Le renseignement a un angle mort : l'analyse. La lacune a été relevée à de nombreuses reprises, y compris par Libération, lors du débat sur la loi renseignement votée en juin. Collecter des informations ne suffit pas, encore faut-il leur donner du sens, les interpréter, les resituer dans le temps long ou le contexte socio-économique. En France, l'anticipation est devenue une priorité des services en 2008. La direction générale de la sécurité extérieure dispose par exemple d'un pôle dédié à la prospective. Encore insuffisant au regard de «surprises stratégiques» récentes : la crise économique de 2008, la chute de Ben Ali ou l'annexion de la Crimée par la Russie…
Mais alors comment articuler les figures du savant et de l’espion ? En rapprochant l’université et les services de renseignement, répond le chercheur Sébastien Laurent. Une réponse lourde de conséquences : que devient l’indépendance du chercheur ? Et au-delà : quelle serait la place du savoir dans une société qui associerait production de la connaissance et défense des intérêts fondamentaux de la Nation ?
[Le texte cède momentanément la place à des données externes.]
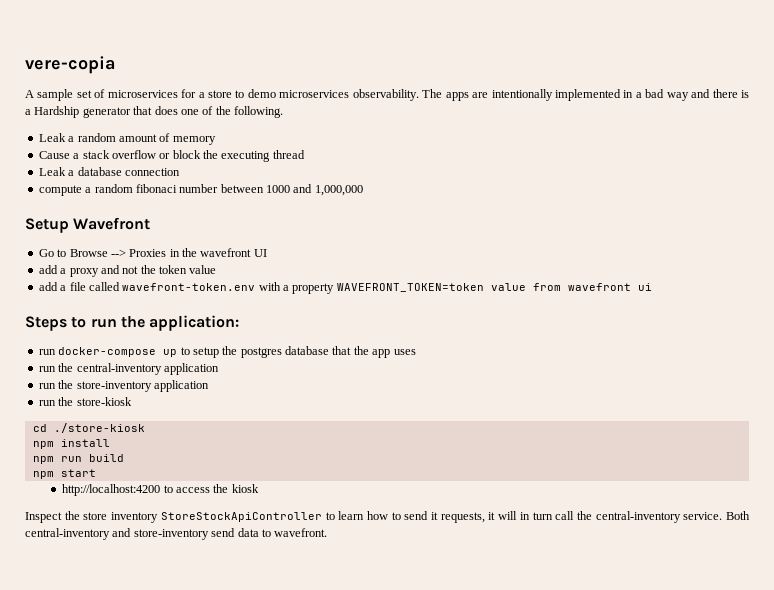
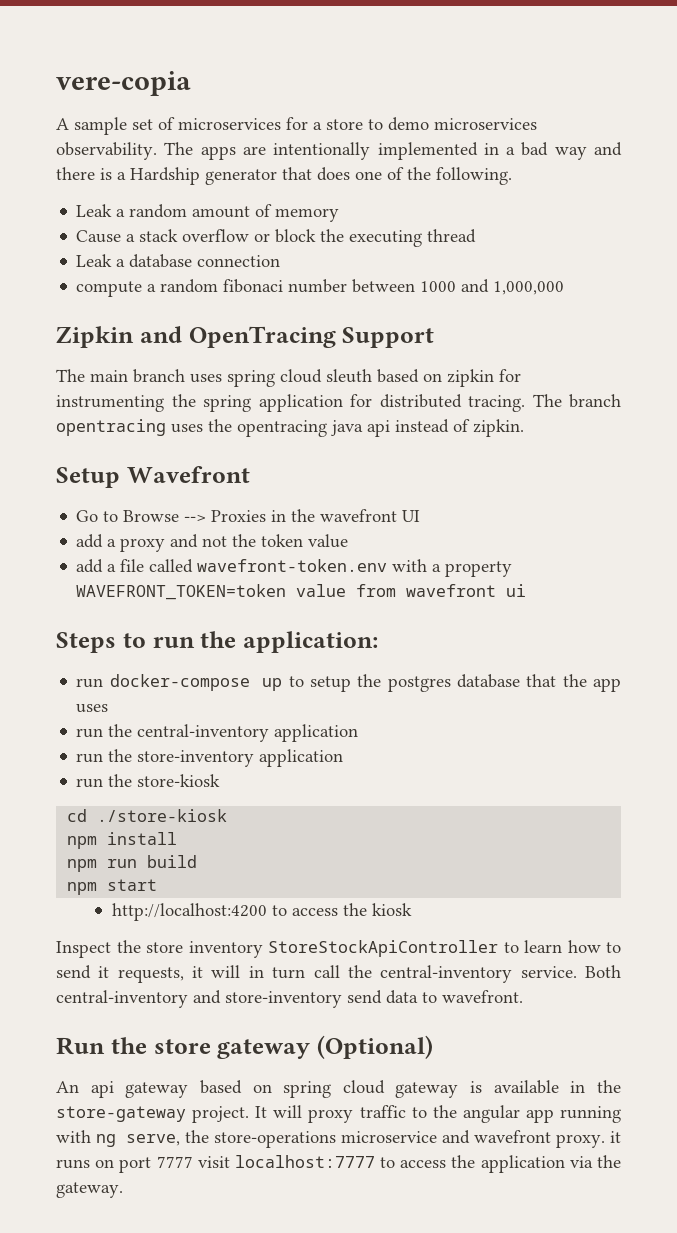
+ Zipkin and OpenTracing Support
+ The main branch uses spring cloud sleuth based on zipkin for instrumenting the spring application for distributed tracing. The branch opentracing uses the opentracing java api instead of zipkin.
+ Run the store gateway (Optional)
+ An api gateway based on spring cloud gateway is available in the store-gateway project. It will proxy traffic to the angular app running with ng serve, the store-operations microservice and wavefront proxy. it runs on port 7777 visit localhost:7777 to access the application via the gateway.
D’autant qu’entre les deux mondes, la confiance ne règne pas. Contrairement aux journalistes, avocats ou magistrats, les chercheurs ne bénéficient pas du «secret des sources», souligne le sociologue Marwan Mohammed. Celui-ci vient de renoncer à son projet de recherche sur la radicalisation, pourtant d’une brûlante actualité politique. Il ne pouvait assurer aux personnes qu’il interrogeait que les renseignements n’allaient pas, malgré lui, intercepter ses données. Sans terrain et sans source, point de recherche sérieuse. Point de savoir ni d’information.